It remains a difficult medical challenge to prevent the sudden cardiac death of athletes, typically defined as natural, unexpected death from cardiac arrest within one hour of the onset of collapse symptoms, excluding additional time on mechanical life support. (Wider definitions of sudden death are also in use, but not usually applied to the athletic situation.) Most causes relate to congenital or acquired cardiovascular disease with no symptoms noted before the fatal event. The prevalence of any single, associated condition is low, probably less than 0.3%, and the sensitivity and specificity of common screening tests leave much to be desired. The single most important predictor is fainting or near-fainting during exercise, which should require detailed explanation and investigation.
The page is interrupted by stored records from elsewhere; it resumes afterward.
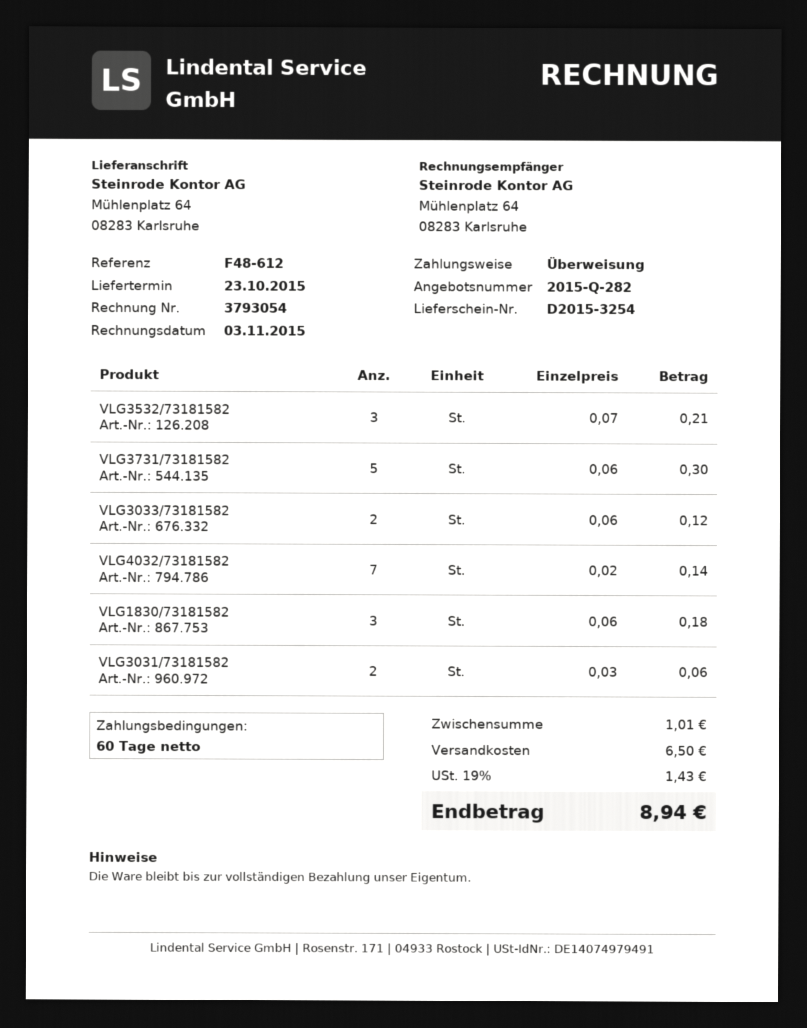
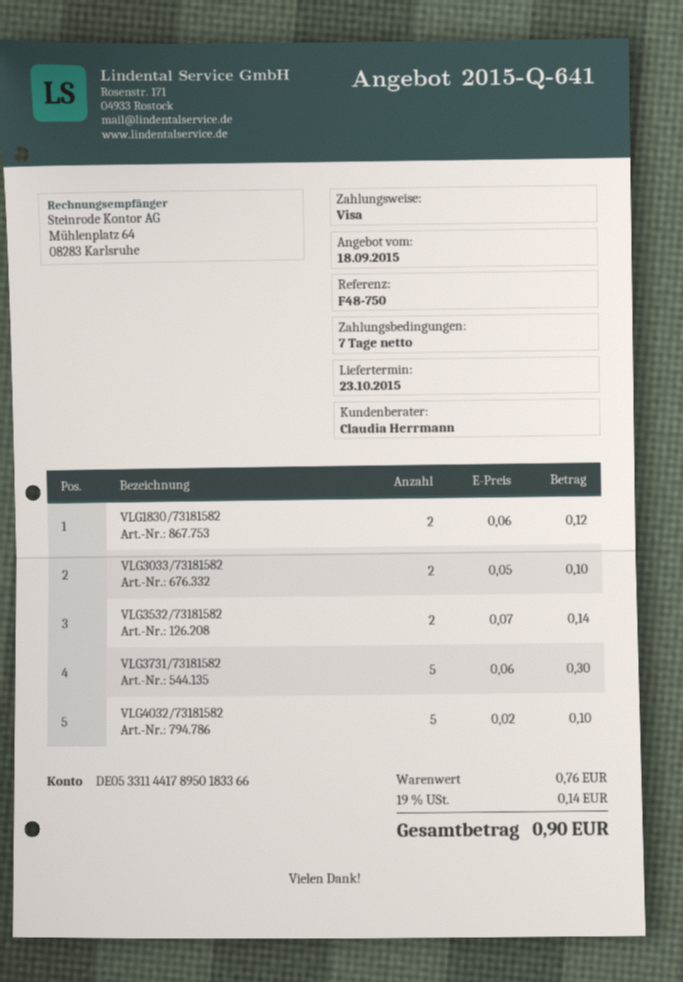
quote number: 2015-Q-282 -> 2015-Q-641
payment terms: 60 days -> 7 days
reference: F48-612 -> F48-750
payment method: bank transfer -> Visa
VLG3532/73181582: 3 x 0.07 = 0.21 -> 2 x 0.07 = 0.14
VLG3033/73181582: 2 x 0.06 = 0.12 -> 2 x 0.05 = 0.10
VLG4032/73181582: 7 x 0.02 = 0.14 -> 5 x 0.02 = 0.10
VLG1830/73181582: 3 x 0.06 = 0.18 -> 2 x 0.06 = 0.12
VLG3031/73181582: 2 x 0.03 = 0.06 -> none
subtotal: 1.01 -> 0.76
shipping: 6.50 -> none
tax: 19% = 1.43 -> 19% = 0.14
total: 8.94 -> 0.90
Sudden cardiac death occurs in approximately one per 200,000 young athletes per year, usually triggered during competition or practice. The victim is usually male and associated with soccer, basketball, ice hockey, or American football, reflecting the large number of athletes participating in these sustained and strenuous sports. For a normally healthy age group, the risk appears to be particularly magnified in competitive basketball, with sudden cardiac death rates as high as one per 3,000 annually for male basketball players in NCAA Division I. This is still far below the rate for the general population, estimated as one per 1,300–1,600 and dominated by the elderly. However, a population as large as the United States will experience the sudden cardiac death of a competitive athlete at the average rate of one every three days, often with significant media coverage heightening public attention.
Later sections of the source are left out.